Tina rolled her eyes. She should have known that would come back to haunt her. David never let you have anything for free.
"Okay, okay," she said, clicking the Create New Character button. "Just give me a few minutes to make something th
at's not hideous."
"No one cares what you look like," David scolded. "Just hit the randomize button and get in here."
"I care," Tina snapped. "And why are you in such a rush? Even if I logged in right now, my Knight's only going be level one. The first dungeon is for level tens."
"Don't worry," David said smugly. "I've got a ton of enhancement scrolls. We'll just pump up your health bar so you don't die every time something hits you and wing the rest."
That sounded like a stupid plan, but Tina hadn't really wanted to level Clara, and Knight was the only class left that she hadn't tried.
"Okay," she said with a sigh. "I'll be right in."
"Great, just be quick about it."
Tina rolled her eyes as the chat window closed and clicked on the Knight Class button to check out her options.
There were a lot. Unlike Clerics, Naturalists, and Sorcerers, which were limited to the mana-using species, every race in the game could be a Knight. Tina's first thought was to just make another elf, but the chainmail bikini the level one female Knights started out wearing wasn't much better than the Holy Harem Girl set. If she didn't make an elf, though, that didn't leave many options.

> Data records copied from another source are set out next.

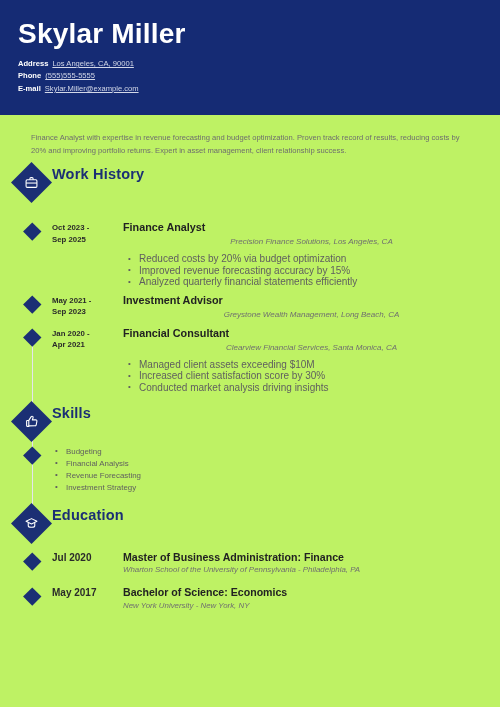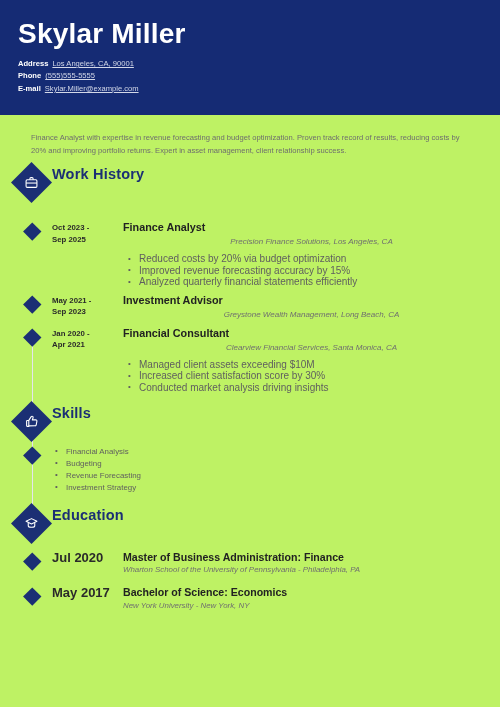--- a/index.html
+++ b/index.html
@@ -284,8 +284,8 @@
       <div class="skills-block">
         <div class="diamond-sm"></div>
         <ul class="skills-list">
+          <li>Budgeting</li>
           <li>Financial Analysis</li>
-          <li>Budgeting</li>
           <li>Revenue Forecasting</li>
           <li>Investment Strategy</li>
         </ul>

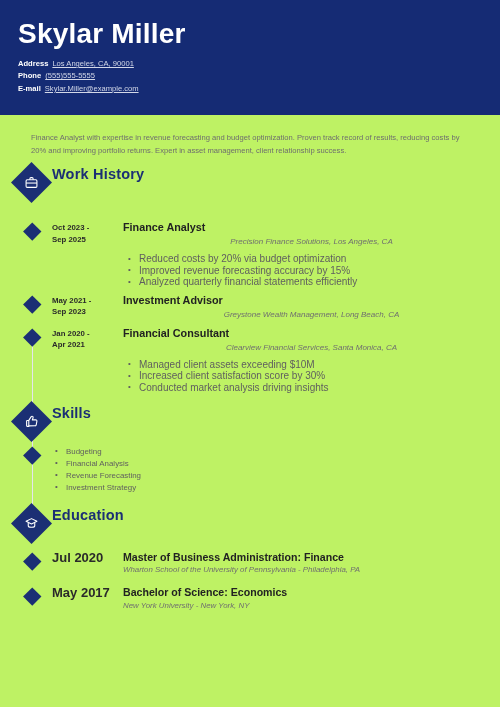--- a/index.html
+++ b/index.html
@@ -177,7 +177,7 @@
   .edu-date {
     width: 63px;
     flex: 0 0 63px;
-    font-size: 13px;
+    font-size: 10px;
     font-weight: bold;
     color: #2a2a2a;
     line-height: 11.5px;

Schtumples were out. The tiny, pug-like characters were cute in a hideous, stumpy, bug-eyed way, but Tina couldn't stand the idea of her fantasy self being even shorter than her real life self. The ichthyian fish people looked gross, humans were boring, and Tina didn't want to have anything to do with the jubatus. The male models weren't so bad, but the females all looked like porny cat-girls. Total cringe.
That left the towering stonekin race. Tina had seen them around, but the rock people were much more popular with guys than girls. She couldn't remember the last time she'd seen a female stonekin, actually. Looking at the rock lady's hulking, body-builder physique, Tina could understand why. Stonekin girls were intimidating, but that might be fun in its own way. She usually only played elves, which meant David was probably expecting the chainmail bikini. If Tina showed up as a giant stonekin, he'd freak his shit.